(INPUT DATA begins)

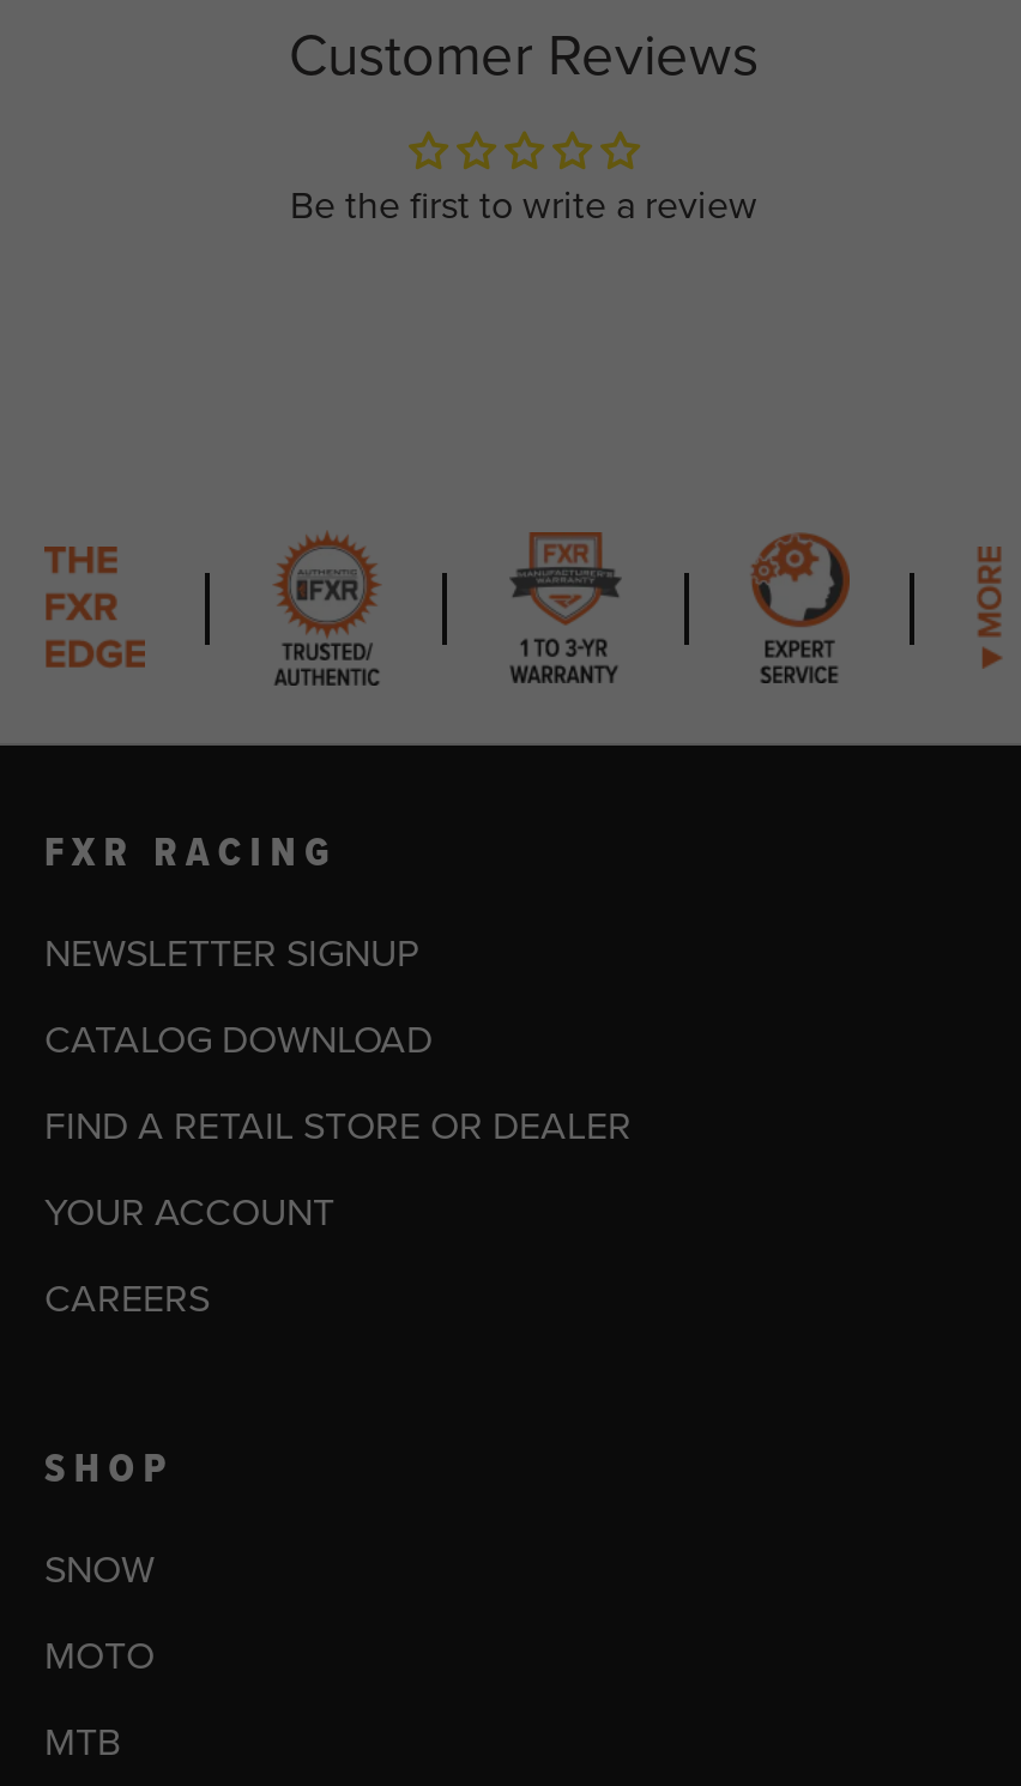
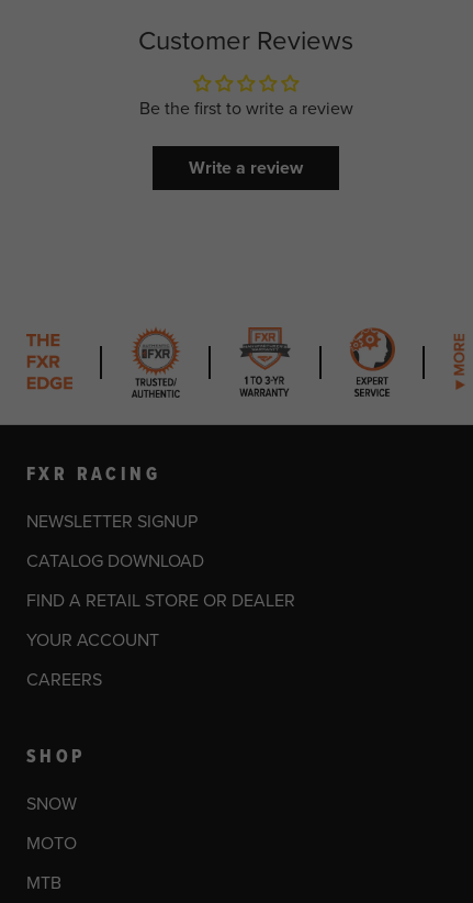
none -> [189,155,303,180] Write a review

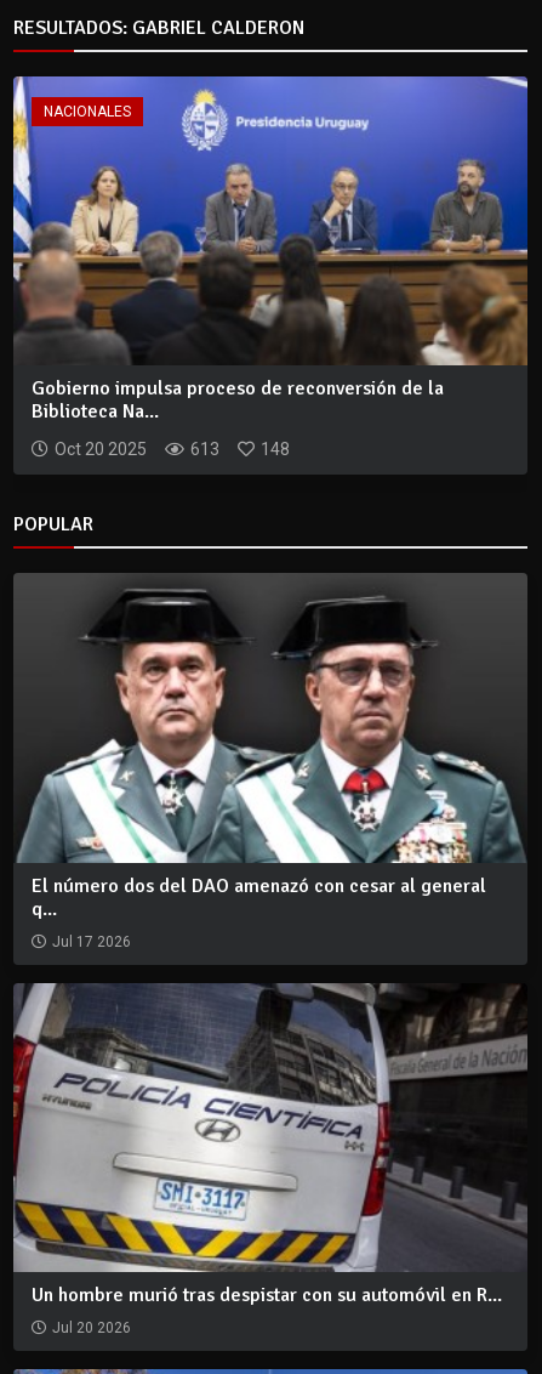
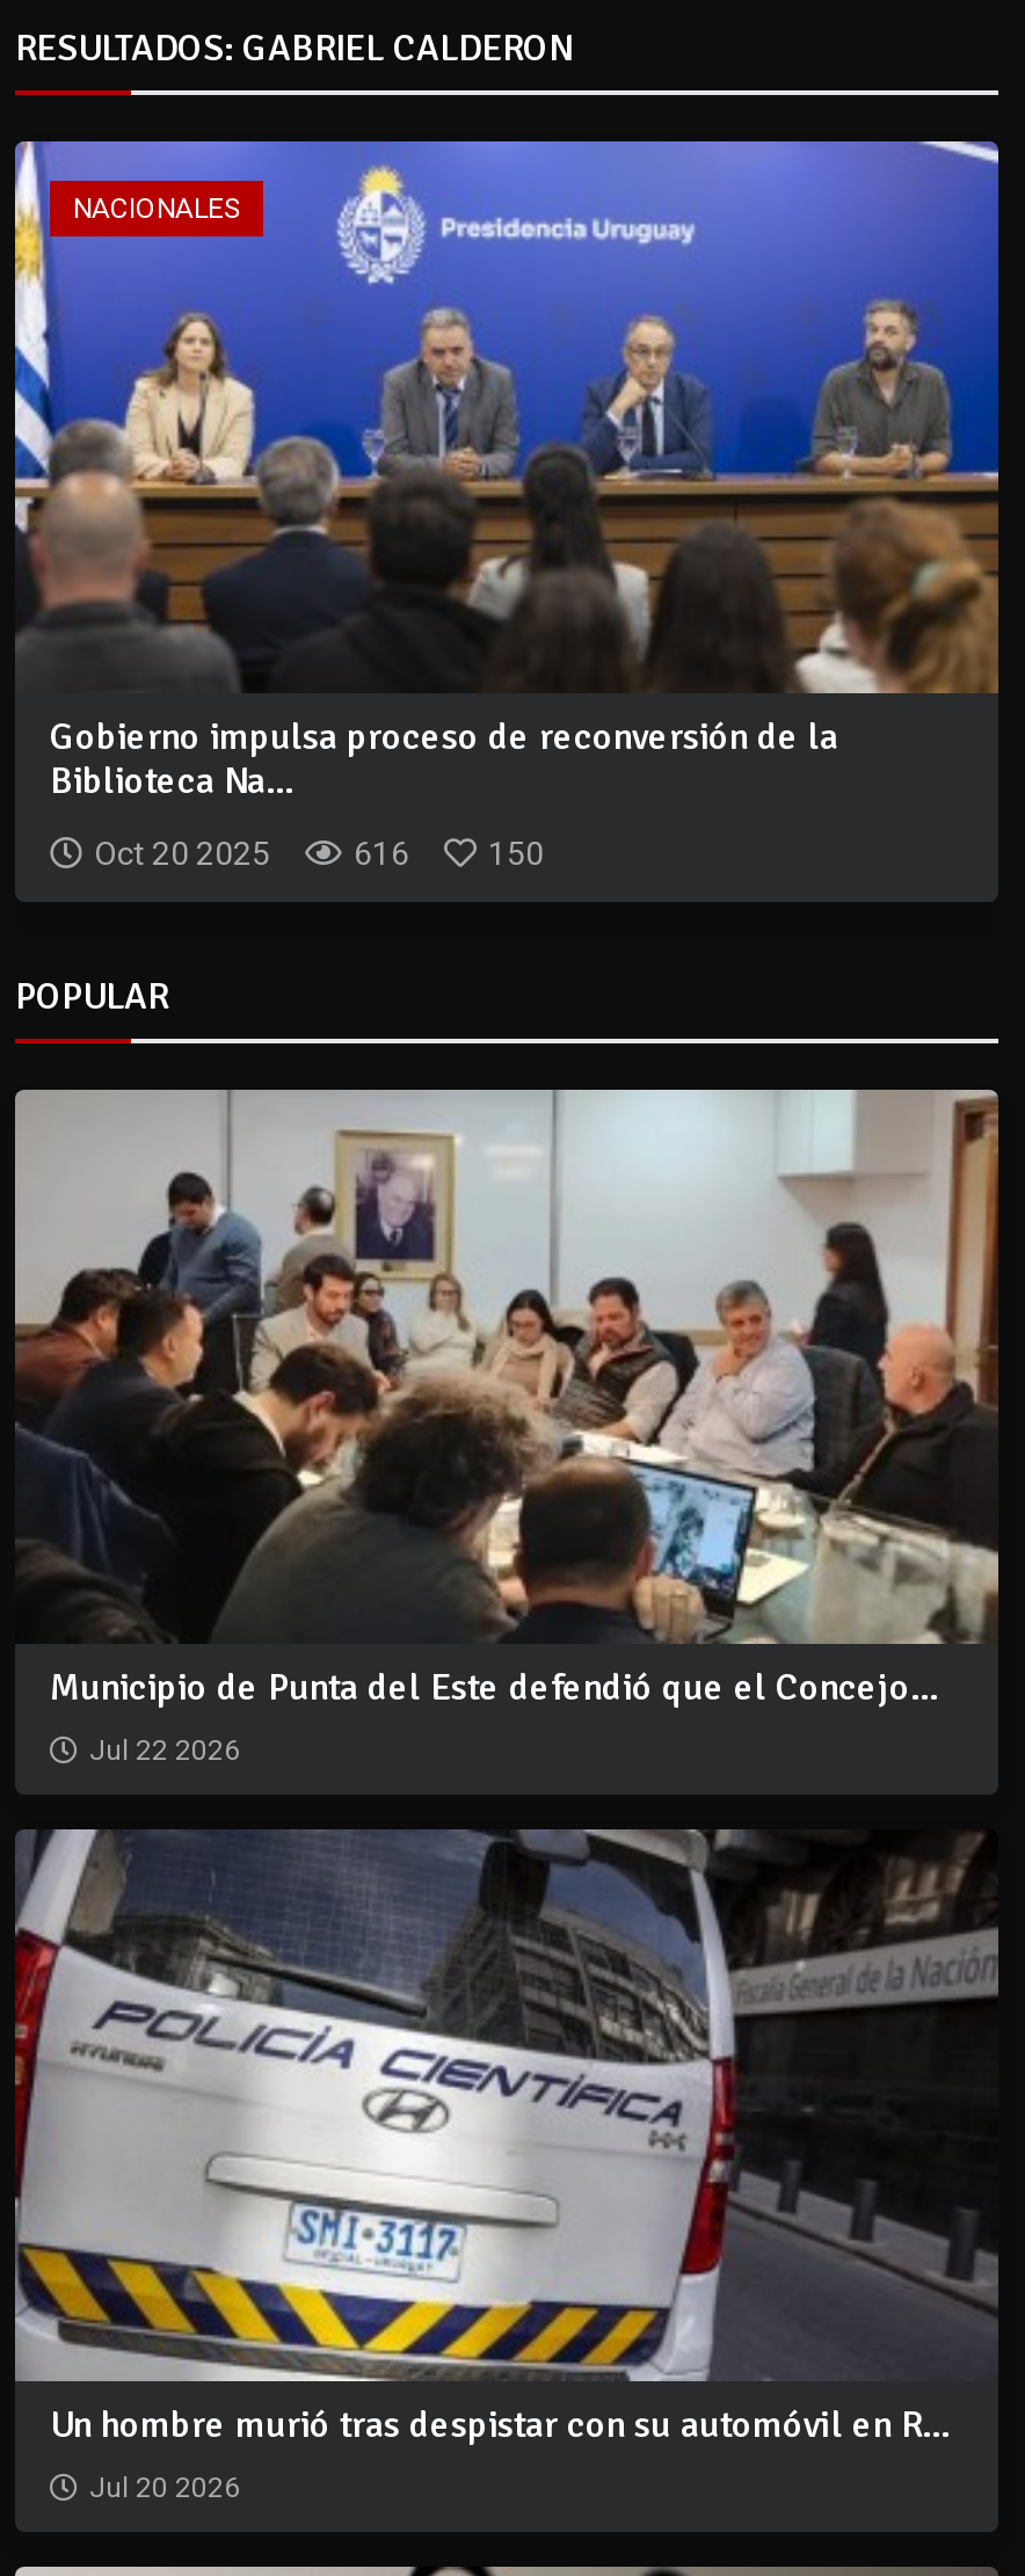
[190,439,219,459] 613 -> [354,835,409,872] 616
[261,439,290,459] 148 -> [488,835,544,872] 150
[15,574,526,921] [image] | El número dos del DAO amenazó con cesar al general | q... -> [15,1087,1001,1710] [image] | Municipio de Punta del Este defendió que el Concejo...
[52,933,131,950] Jul 17 2026 -> [89,1733,240,1766] Jul 22 2026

(INPUT DATA ends)

Exclude the pictures. Write out the remaining data exactly.

none -> [189,155,303,180] Write a review

[190,439,219,459] 613 -> [354,835,409,872] 616
[261,439,290,459] 148 -> [488,835,544,872] 150
[15,574,526,921] [image] | El número dos del DAO amenazó con cesar al general | q... -> [15,1087,1001,1710] [image] | Municipio de Punta del Este defendió que el Concejo...
[52,933,131,950] Jul 17 2026 -> [89,1733,240,1766] Jul 22 2026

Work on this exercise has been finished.